[Edit tracking data]
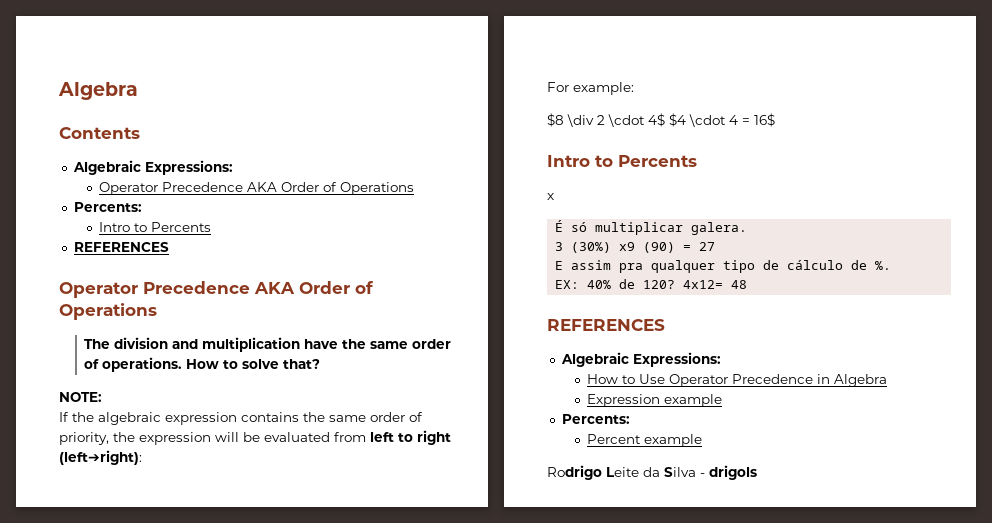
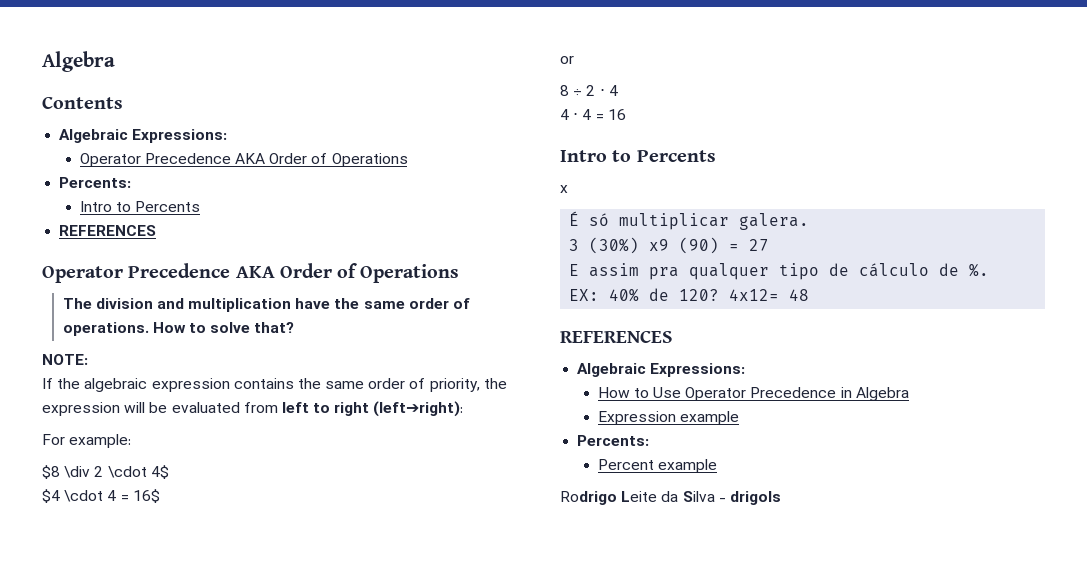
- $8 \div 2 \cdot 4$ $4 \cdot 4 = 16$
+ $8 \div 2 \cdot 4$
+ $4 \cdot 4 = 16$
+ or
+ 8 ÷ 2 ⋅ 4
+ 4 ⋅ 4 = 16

:: WHAT THE TASK ASKS ::
Only the text of the records belongs in your answer, copied exactly as it appears above.

:: WRITTEN RESPONSE ::
- $8 \div 2 \cdot 4$ $4 \cdot 4 = 16$
+ $8 \div 2 \cdot 4$
+ $4 \cdot 4 = 16$
+ or
+ 8 ÷ 2 ⋅ 4
+ 4 ⋅ 4 = 16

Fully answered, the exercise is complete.